ACTION ITEM: From the data below, return the exact lines starting at the line containing "Rediff.com 1 hour ago" and ending at the line containing "moved up: Ignored", both included, and nothing else.

(Itemized modification records)
==========
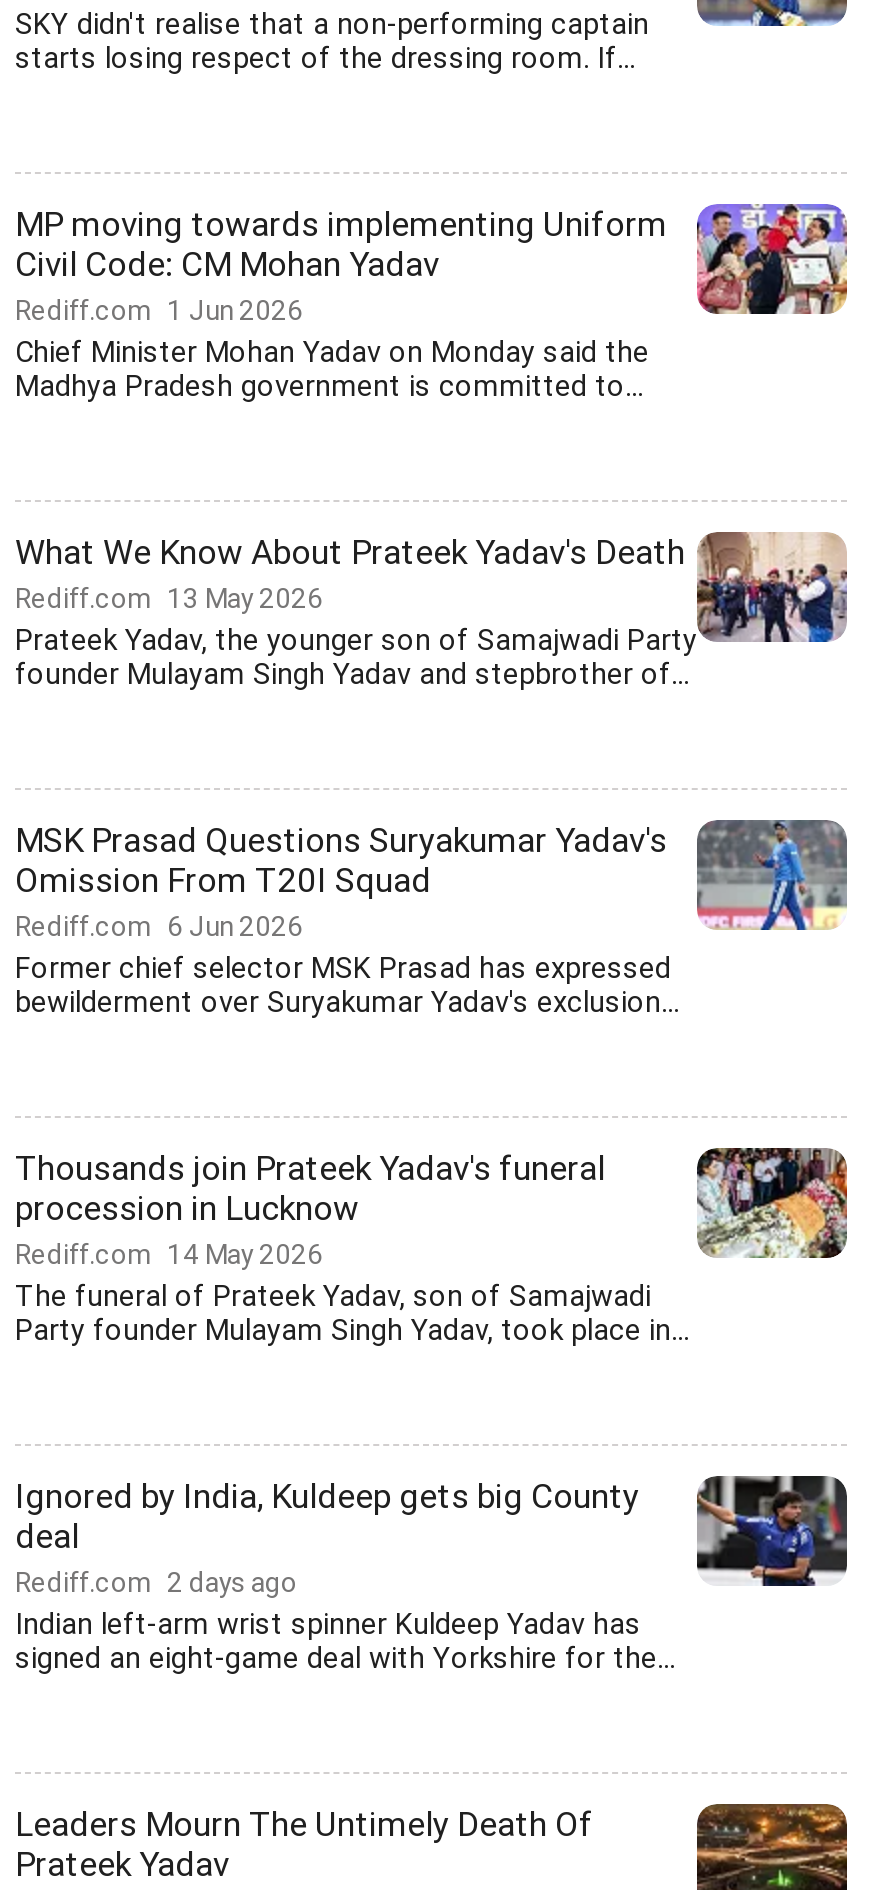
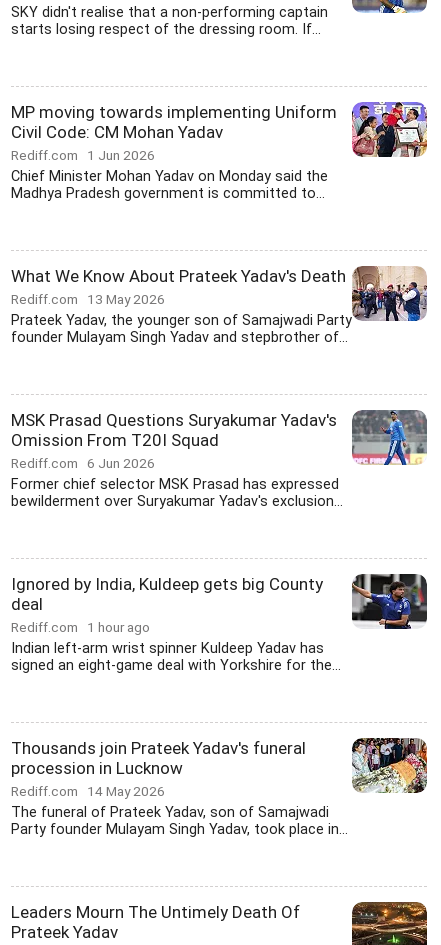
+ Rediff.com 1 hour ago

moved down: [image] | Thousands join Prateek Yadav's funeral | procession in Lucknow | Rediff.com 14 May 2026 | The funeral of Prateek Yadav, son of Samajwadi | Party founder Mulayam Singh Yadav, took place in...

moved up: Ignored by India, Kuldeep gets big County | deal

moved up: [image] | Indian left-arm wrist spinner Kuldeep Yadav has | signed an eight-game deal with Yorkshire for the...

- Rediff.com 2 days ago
==========
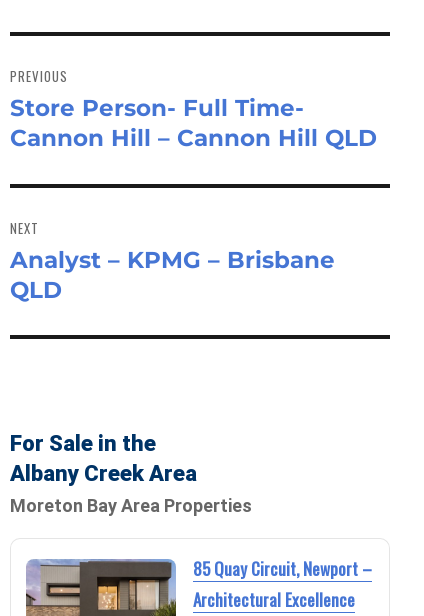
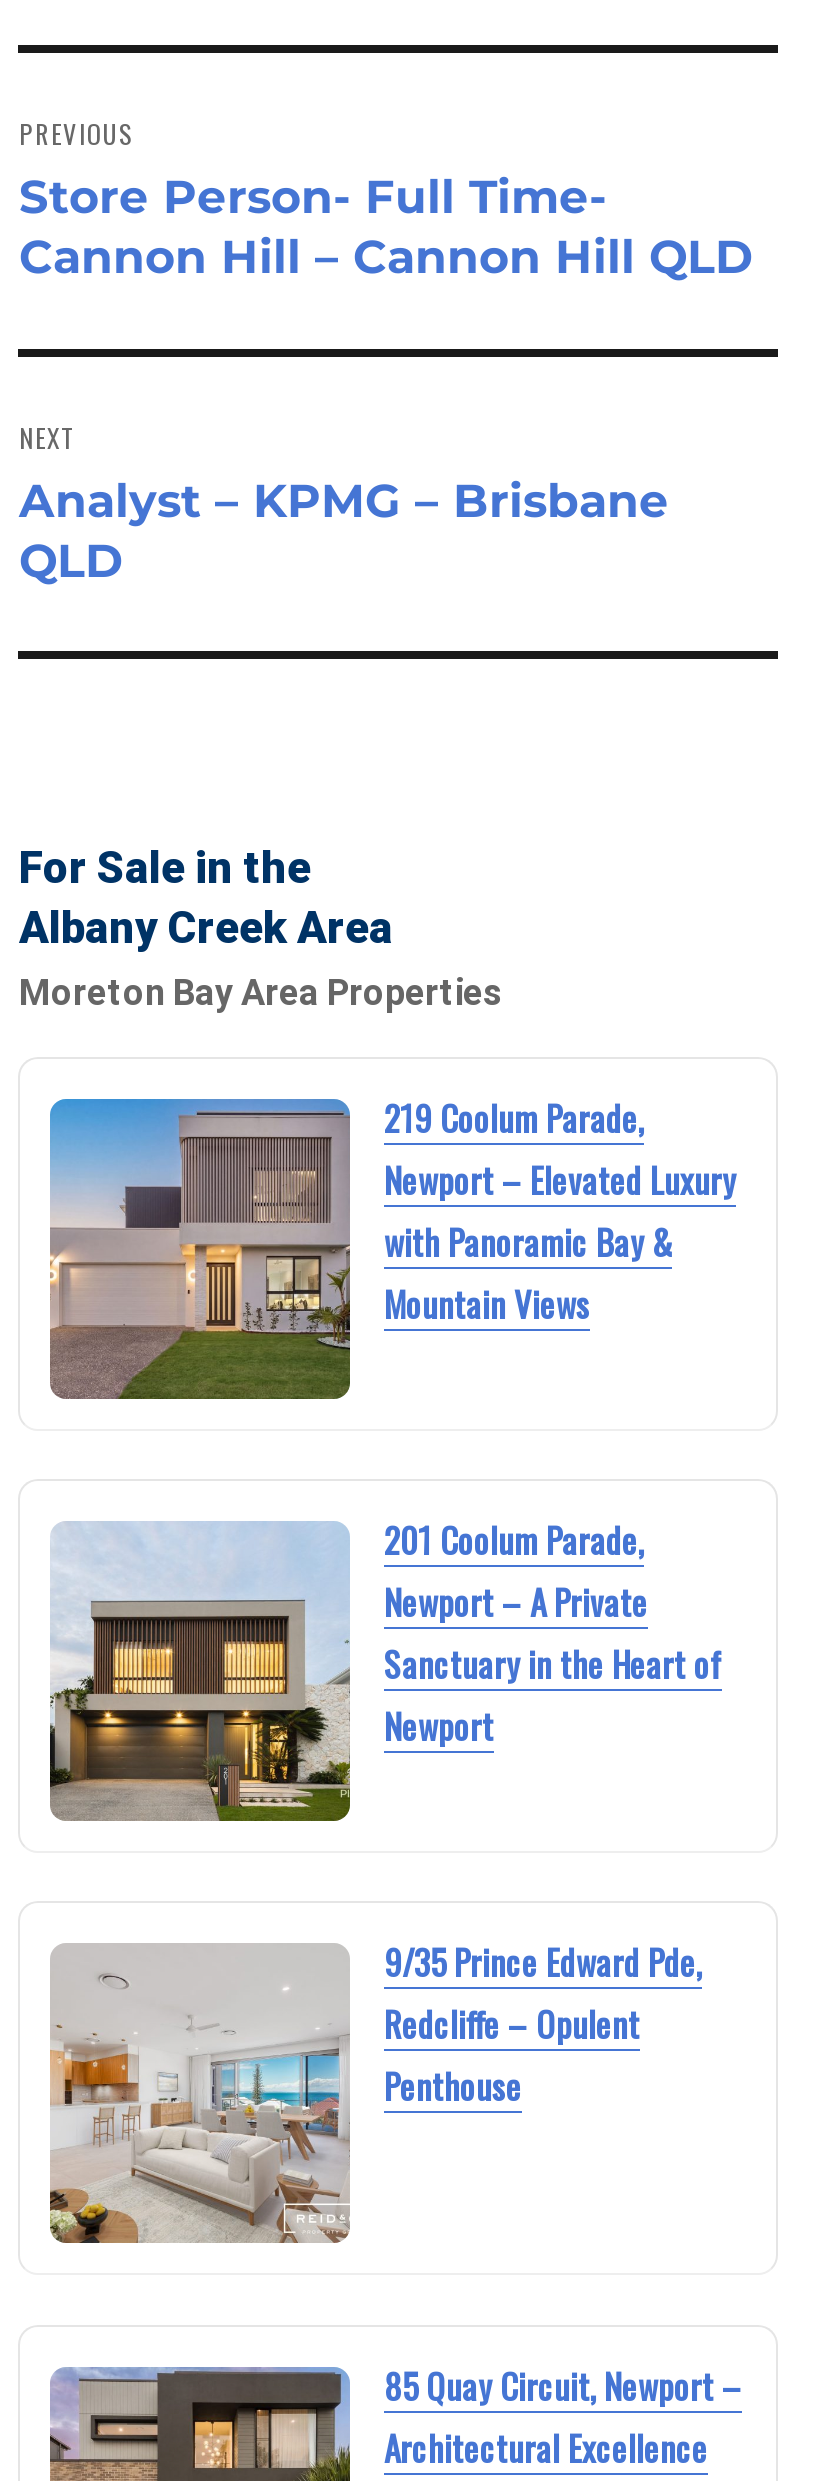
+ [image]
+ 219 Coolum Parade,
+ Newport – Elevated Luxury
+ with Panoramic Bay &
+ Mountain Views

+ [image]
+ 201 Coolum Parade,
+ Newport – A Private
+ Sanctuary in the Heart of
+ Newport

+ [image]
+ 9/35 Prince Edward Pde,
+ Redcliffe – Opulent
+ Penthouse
==========
WRITTEN SOLUTION:
+ Rediff.com 1 hour ago

moved down: [image] | Thousands join Prateek Yadav's funeral | procession in Lucknow | Rediff.com 14 May 2026 | The funeral of Prateek Yadav, son of Samajwadi | Party founder Mulayam Singh Yadav, took place in...

moved up: Ignored by India, Kuldeep gets big County | deal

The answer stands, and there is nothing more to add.